*Records for the task*:
══════════════════════════════
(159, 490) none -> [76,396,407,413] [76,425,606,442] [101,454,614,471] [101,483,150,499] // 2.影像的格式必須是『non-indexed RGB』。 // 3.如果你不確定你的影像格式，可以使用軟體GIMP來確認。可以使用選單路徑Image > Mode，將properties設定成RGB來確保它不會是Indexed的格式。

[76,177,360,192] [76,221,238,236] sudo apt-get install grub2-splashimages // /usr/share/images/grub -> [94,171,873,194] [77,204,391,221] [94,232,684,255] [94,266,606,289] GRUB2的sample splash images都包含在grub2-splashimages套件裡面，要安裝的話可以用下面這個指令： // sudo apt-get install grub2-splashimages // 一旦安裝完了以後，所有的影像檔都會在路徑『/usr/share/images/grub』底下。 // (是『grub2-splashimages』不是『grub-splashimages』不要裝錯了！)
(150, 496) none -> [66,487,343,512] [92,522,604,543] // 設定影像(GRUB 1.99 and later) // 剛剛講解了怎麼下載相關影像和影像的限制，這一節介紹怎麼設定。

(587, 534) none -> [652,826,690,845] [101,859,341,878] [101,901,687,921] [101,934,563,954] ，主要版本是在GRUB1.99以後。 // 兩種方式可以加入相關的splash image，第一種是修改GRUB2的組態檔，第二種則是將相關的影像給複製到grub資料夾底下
══════════════════════════════
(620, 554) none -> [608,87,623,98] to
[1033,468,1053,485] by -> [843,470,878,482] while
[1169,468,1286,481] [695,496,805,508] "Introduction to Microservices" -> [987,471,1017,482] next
══════════════════════════════
*The problem*: When you reach the line containing "(159, 490) none" in the data above, start copying exactly, and stop after the line containing "(587, 534) none".

*Final answer*:
(159, 490) none -> [76,396,407,413] [76,425,606,442] [101,454,614,471] [101,483,150,499] // 2.影像的格式必須是『non-indexed RGB』。 // 3.如果你不確定你的影像格式，可以使用軟體GIMP來確認。可以使用選單路徑Image > Mode，將properties設定成RGB來確保它不會是Indexed的格式。

[76,177,360,192] [76,221,238,236] sudo apt-get install grub2-splashimages // /usr/share/images/grub -> [94,171,873,194] [77,204,391,221] [94,232,684,255] [94,266,606,289] GRUB2的sample splash images都包含在grub2-splashimages套件裡面，要安裝的話可以用下面這個指令： // sudo apt-get install grub2-splashimages // 一旦安裝完了以後，所有的影像檔都會在路徑『/usr/share/images/grub』底下。 // (是『grub2-splashimages』不是『grub-splashimages』不要裝錯了！)
(150, 496) none -> [66,487,343,512] [92,522,604,543] // 設定影像(GRUB 1.99 and later) // 剛剛講解了怎麼下載相關影像和影像的限制，這一節介紹怎麼設定。

(587, 534) none -> [652,826,690,845] [101,859,341,878] [101,901,687,921] [101,934,563,954] ，主要版本是在GRUB1.99以後。 // 兩種方式可以加入相關的splash image，第一種是修改GRUB2的組態檔，第二種則是將相關的影像給複製到grub資料夾底下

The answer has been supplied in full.